MANY PEOPLE have had a part in bringing this book to fruition, so many that I have tried not to let each of them know about the others for fear they would tell me that, with so much other help, their own would not be needed. I did need their help, all of it. Various friends and colleagues read at least one version of the book manuscript and offered detailed comments. Bill Galston, Mark Graber, Steve Lenzner, Peter Levine, Joe Oppenheimer, Karol Soltan, Clarence Stone, and Mariah Zeisberg were all remarkably generous with their time and advice. Ed Haefele not only read multiple versions of the arguments advanced in the book, but conversations with him were crucial to developing the foundation on which the constitutional theory presented rests.

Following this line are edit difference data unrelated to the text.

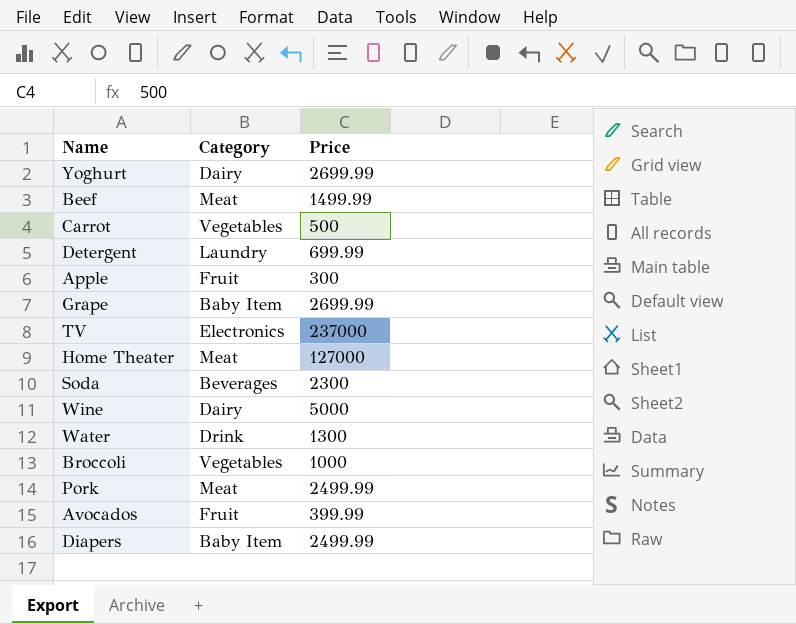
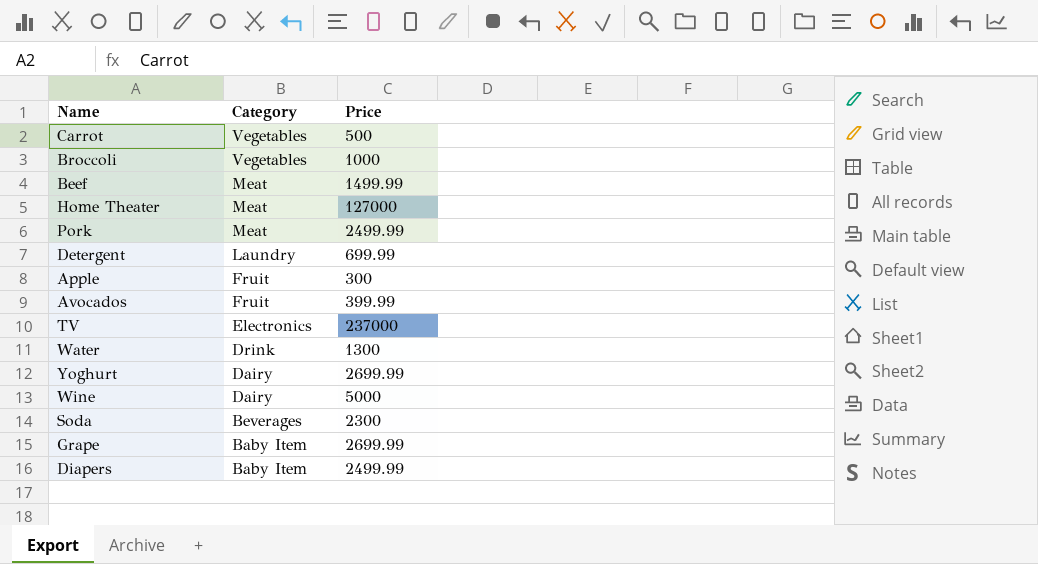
row order: none -> Category descending

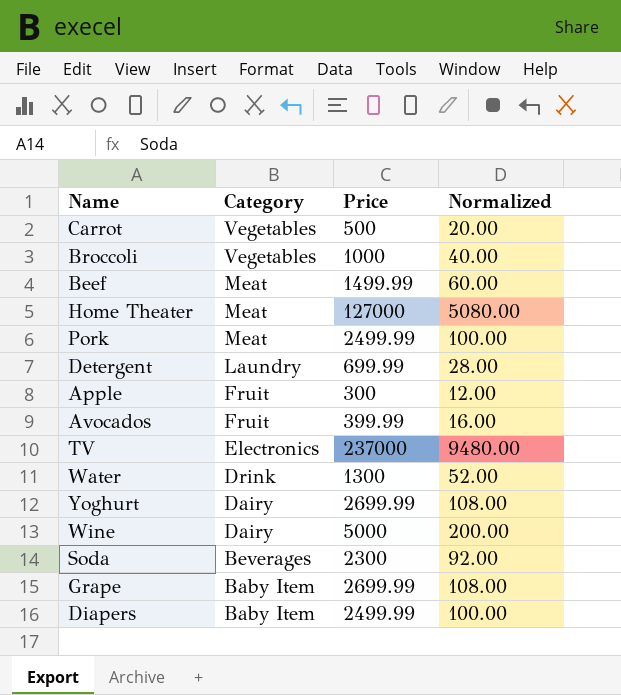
column Normalized | formula: none -> [Price] * 0.04

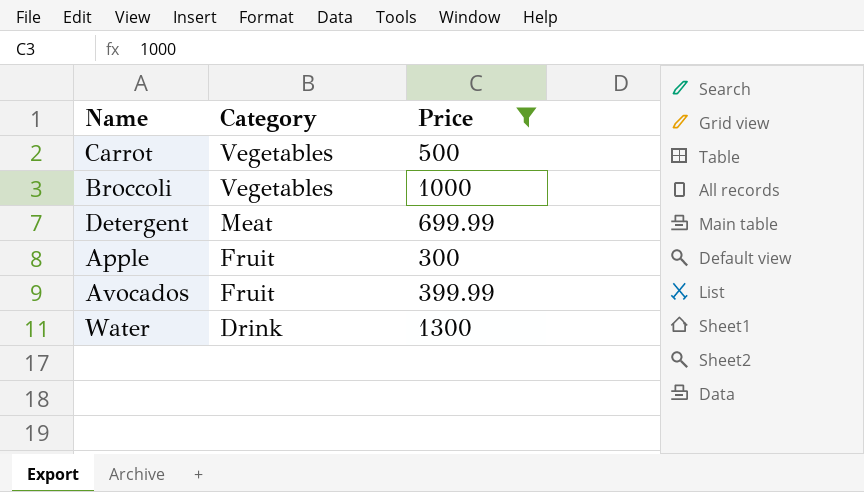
filter: none -> Price <= 1300
column Normalized | formula: [Price] * 0.04 -> none
Detergent | Category: Laundry -> Meat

It is for this and many other reasons that I dedicate this book to him.
Two anonymous reviewers for the University of Chicago Press were also instrumental in showing me how the book could be improved. I have tried to meet their criticisms since they are sympathetic to the argument I am making and perceptive about its weaknesses.
John Tryneski of the University of Chicago Press also took up his editorial pen. However valuable that effort, it is his patience and encouragement over many years (the writing of the book he reminded me spanned two millennia) that I most deeply appreciate. All slow writers should be blessed with such an editor (fast ones too).